Fig. 4: Taf14_ET recognizes a conserved motif on partner proteins.

a Sequence alignments of the Taf14-binding motifs present in the Sth1, Snf5, Ino80, Taf2, Sas3, and Tfg1 proteins. The consensus sequence is Φ × Φ + Φ + Φ, where Φ stands for hydrophobic residues, + stands for a positively charged residue, and × stands for any amino acid. The dissociation constants determined by ITC assays were shown. b [¹⁵N-¹H] HSQC of Taf14_ET (1 mM) in the presence of unlabeled Snf5_771–800, Ino80_368–390, Sas3_111–129, and Taf2_1393–1406 (1.5 mM). They all show similar chemical shift patterns that initially observed for the Taf14_ET–Sth1_EBM complex. c ITC measurements reveal that mutations in hydrophobic residues of the Snf5 binding motif weaken the Taf14_ET–Snf5_EBM interaction.

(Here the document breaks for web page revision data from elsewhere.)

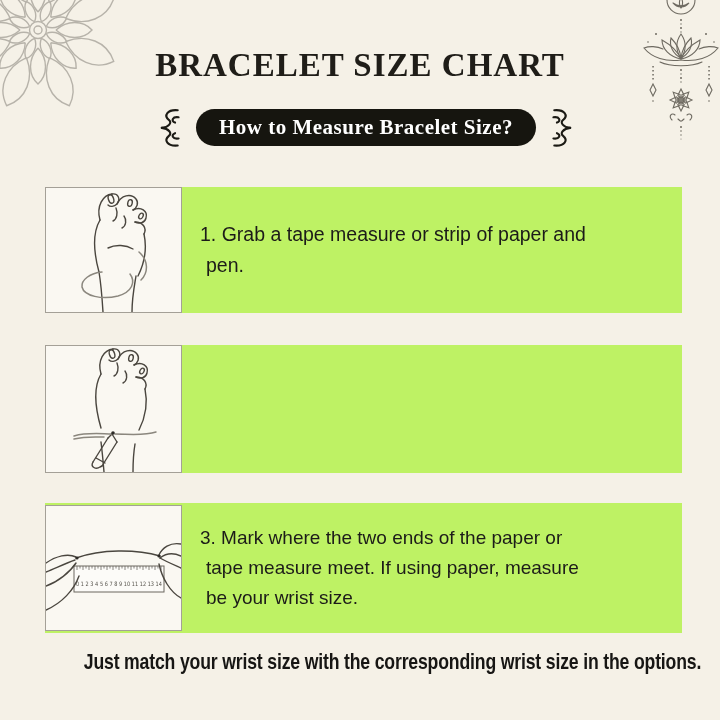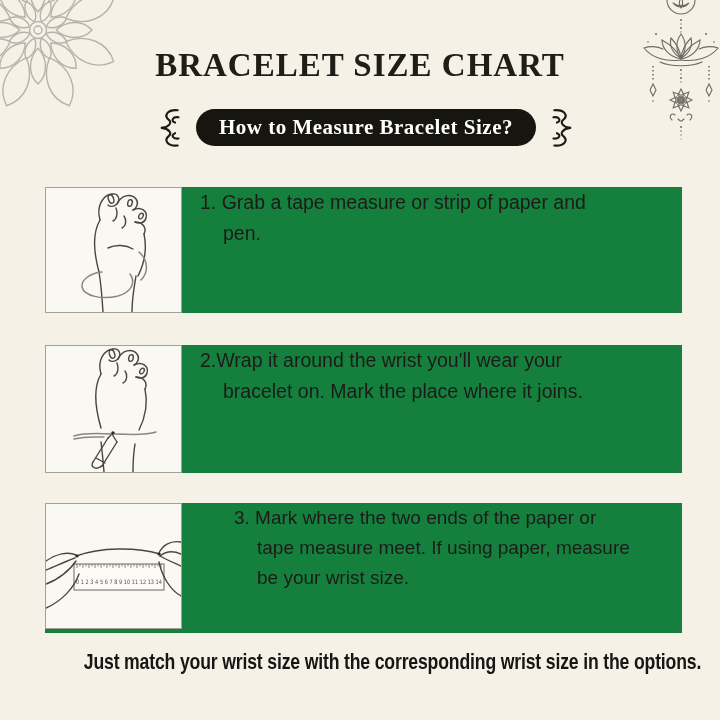--- a/index.html
+++ b/index.html
@@ -22,36 +22,36 @@
     display:flex;align-items:center;justify-content:center;gap:13px;text-align:center;
   }
   .badge{
     background:#16150f;color:#ffffff;border-radius:20px;
     font-family:"Liberation Serif",serif;font-weight:700;font-size:21px;
     letter-spacing:0.5px;padding:5px 23px;line-height:27px;white-space:nowrap;
   }
   .flourish{width:30px;height:44px;}
 
   .steps{position:absolute;top:187px;left:45px;width:637px;display:flex;flex-direction:column;}
-  .step{display:flex;align-items:flex-start;background:#15803d;}
+  .step{display:flex;align-items:center;background:#bef264;}
   .step-1{height:126px;margin-bottom:32px;}
   .step-2{height:128px;margin-bottom:30px;}
-  .step-3{height:130px;gap:34px;}
+  .step-3{height:130px;}
   .img-box{
     flex:0 0 137px;width:137px;box-sizing:border-box;
     background:#faf8f2;border:1px solid #a4a097;
   }
   .img-box svg{width:100%;height:100%;display:block;}
   .step-text{
     display:flex;flex-direction:column;justify-content:center;
     padding-left:18px;color:#1c1b19;font-size:19.5px;line-height:31px;
     white-space:nowrap;
   }
   .step-3 .step-text{line-height:30px;font-size:19px;}
-  .ln.cont{margin-left:23px;}
+  .ln.cont{margin-left:6px;}
 
   .footer{position:absolute;top:650px;left:16px;right:0;text-align:center;}
   .footer span{
     display:inline-block;transform:scaleX(0.82);transform-origin:50% 50%;
     font-weight:700;font-size:21.5px;letter-spacing:-0.2px;color:#171614;
     white-space:nowrap;
   }
   .sketch{stroke:#4a463f;stroke-width:1.4;fill:none;stroke-linecap:round;stroke-linejoin:round;}
   .sketch-lt{stroke:#8b877e;stroke-width:1.5;fill:none;stroke-linecap:round;}
 </style>
@@ -241,24 +241,20 @@
             <path d="M50,112 L59,117"></path>
           </g>
           <g class="sketch-lt">
             <path d="M28,90 C42,86 56,88 66,88"></path>
             <path d="M69,88 C82,88 98,90 110,86"></path>
             <path d="M28,93 C40,90 50,91 58,91"></path>
           </g>
           <circle cx="67" cy="87" r="1.8" fill="#2c2a26" stroke="none"></circle>
         </svg>
       </div>
-      <div class="step-text">
-        <div class="ln">2.Wrap it around the wrist you'll wear your</div>
-        <div class="ln cont">bracelet on. Mark the place where it joins.</div>
-      </div>
     </div>
 
     <div class="step step-3">
       <div class="img-box">
         <svg viewBox="0 0 135 124" aria-hidden="true">
           <rect x="28" y="60" width="90" height="26" fill="#fcfbf8" stroke="#6b675f" stroke-width="1"></rect>
           <path stroke="#6b675f" stroke-width="0.8" fill="none" d="M31,60 v4 M37,60 v4 M43,60 v4 M49,60 v4 M55,60 v4 M61,60 v4 M67,60 v4 M73,60 v4 M79,60 v4 M85,60 v4 M91,60 v4 M97,60 v4 M103,60 v4 M109,60 v4 M115,60 v4 M34,60 v2.5 M40,60 v2.5 M46,60 v2.5 M52,60 v2.5 M58,60 v2.5 M64,60 v2.5 M70,60 v2.5 M76,60 v2.5 M82,60 v2.5 M88,60 v2.5 M94,60 v2.5 M100,60 v2.5 M106,60 v2.5 M112,60 v2.5"></path>
           <text x="30" y="80" font-size="6" fill="#55524b" font-family="DejaVu Sans, sans-serif" textLength="86" lengthAdjust="spacingAndGlyphs">0 1 2 3 4 5 6 7 8 9 10 11 12 13 14</text>
           <g class="sketch">
             <path d="M30,52 C55,43 90,43 114,50"></path>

M4 stands for the Snf5 L785A/L787A/I789A/L791A mutation. The dissociation constant (K_D), enthalpy change (ΔH), and their fitting errors from one ITC plot were shown. d ITC measurements reveal that mutations in hydrophobic residues of the Ino80 binding motif weaken the Taf14_ET–Ino80_EBM interaction. M4 stands for the Ino80 L371A/I373A/I375A/L377A mutation.